» Try it: Could you transcribe all the entries exactly, omitting the pictures?

Collected data
****

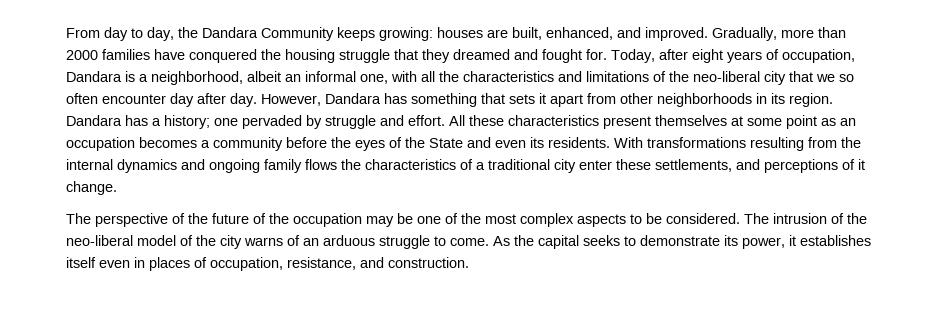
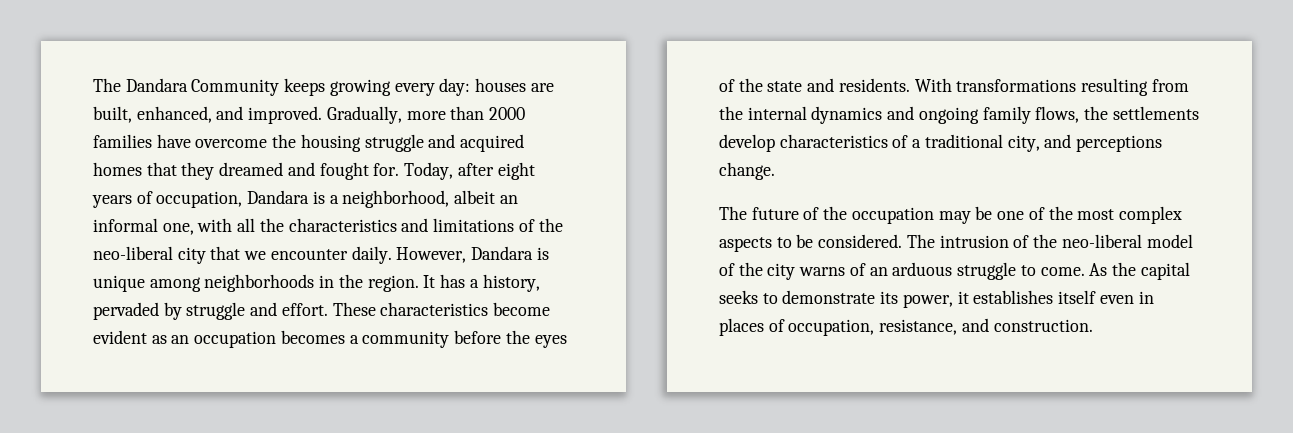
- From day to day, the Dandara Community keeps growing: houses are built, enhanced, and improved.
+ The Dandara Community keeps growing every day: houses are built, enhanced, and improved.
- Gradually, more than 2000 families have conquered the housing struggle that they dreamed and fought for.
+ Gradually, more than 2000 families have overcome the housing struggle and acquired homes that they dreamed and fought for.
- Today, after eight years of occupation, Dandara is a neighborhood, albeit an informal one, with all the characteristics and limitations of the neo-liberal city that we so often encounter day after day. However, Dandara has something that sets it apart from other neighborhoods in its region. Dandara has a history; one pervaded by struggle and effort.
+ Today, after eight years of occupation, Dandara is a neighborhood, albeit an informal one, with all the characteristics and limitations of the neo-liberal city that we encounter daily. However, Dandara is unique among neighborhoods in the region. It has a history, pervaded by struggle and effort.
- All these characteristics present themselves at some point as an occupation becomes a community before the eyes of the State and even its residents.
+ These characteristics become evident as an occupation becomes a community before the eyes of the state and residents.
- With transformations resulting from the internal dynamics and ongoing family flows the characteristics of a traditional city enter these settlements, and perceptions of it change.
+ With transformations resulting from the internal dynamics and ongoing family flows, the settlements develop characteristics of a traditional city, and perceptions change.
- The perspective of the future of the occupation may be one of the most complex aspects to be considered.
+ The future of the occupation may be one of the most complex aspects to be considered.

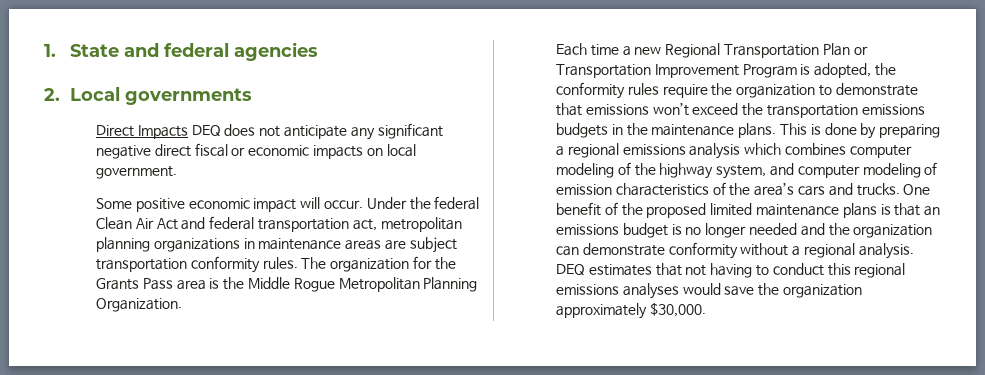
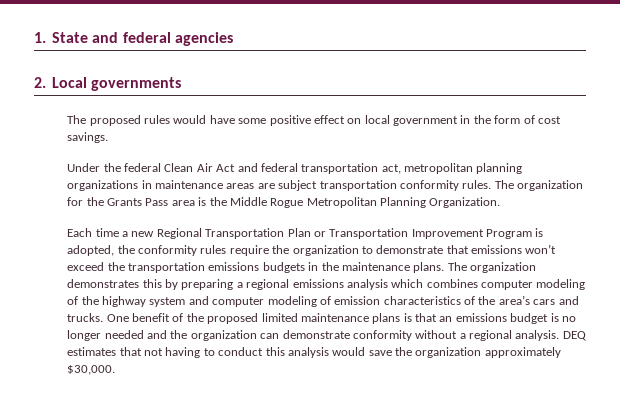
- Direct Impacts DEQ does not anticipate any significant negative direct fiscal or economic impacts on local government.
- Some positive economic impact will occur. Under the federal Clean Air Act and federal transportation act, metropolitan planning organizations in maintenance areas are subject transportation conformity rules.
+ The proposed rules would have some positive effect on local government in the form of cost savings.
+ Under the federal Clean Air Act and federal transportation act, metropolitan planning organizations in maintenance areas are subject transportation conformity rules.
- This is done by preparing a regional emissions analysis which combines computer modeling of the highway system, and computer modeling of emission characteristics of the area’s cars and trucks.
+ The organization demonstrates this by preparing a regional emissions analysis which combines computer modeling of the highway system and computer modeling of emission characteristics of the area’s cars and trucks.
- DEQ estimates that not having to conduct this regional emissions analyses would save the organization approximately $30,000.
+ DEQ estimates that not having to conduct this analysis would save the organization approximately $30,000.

****

» Response:
- From day to day, the Dandara Community keeps growing: houses are built, enhanced, and improved.
+ The Dandara Community keeps growing every day: houses are built, enhanced, and improved.
- Gradually, more than 2000 families have conquered the housing struggle that they dreamed and fought for.
+ Gradually, more than 2000 families have overcome the housing struggle and acquired homes that they dreamed and fought for.
- Today, after eight years of occupation, Dandara is a neighborhood, albeit an informal one, with all the characteristics and limitations of the neo-liberal city that we so often encounter day after day. However, Dandara has something that sets it apart from other neighborhoods in its region. Dandara has a history; one pervaded by struggle and effort.
+ Today, after eight years of occupation, Dandara is a neighborhood, albeit an informal one, with all the characteristics and limitations of the neo-liberal city that we encounter daily. However, Dandara is unique among neighborhoods in the region. It has a history, pervaded by struggle and effort.
- All these characteristics present themselves at some point as an occupation becomes a community before the eyes of the State and even its residents.
+ These characteristics become evident as an occupation becomes a community before the eyes of the state and residents.
- With transformations resulting from the internal dynamics and ongoing family flows the characteristics of a traditional city enter these settlements, and perceptions of it change.
+ With transformations resulting from the internal dynamics and ongoing family flows, the settlements develop characteristics of a traditional city, and perceptions change.
- The perspective of the future of the occupation may be one of the most complex aspects to be considered.
+ The future of the occupation may be one of the most complex aspects to be considered.

- Direct Impacts DEQ does not anticipate any significant negative direct fiscal or economic impacts on local government.
- Some positive economic impact will occur. Under the federal Clean Air Act and federal transportation act, metropolitan planning organizations in maintenance areas are subject transportation conformity rules.
+ The proposed rules would have some positive effect on local government in the form of cost savings.
+ Under the federal Clean Air Act and federal transportation act, metropolitan planning organizations in maintenance areas are subject transportation conformity rules.
- This is done by preparing a regional emissions analysis which combines computer modeling of the highway system, and computer modeling of emission characteristics of the area’s cars and trucks.
+ The organization demonstrates this by preparing a regional emissions analysis which combines computer modeling of the highway system and computer modeling of emission characteristics of the area’s cars and trucks.
- DEQ estimates that not having to conduct this regional emissions analyses would save the organization approximately $30,000.
+ DEQ estimates that not having to conduct this analysis would save the organization approximately $30,000.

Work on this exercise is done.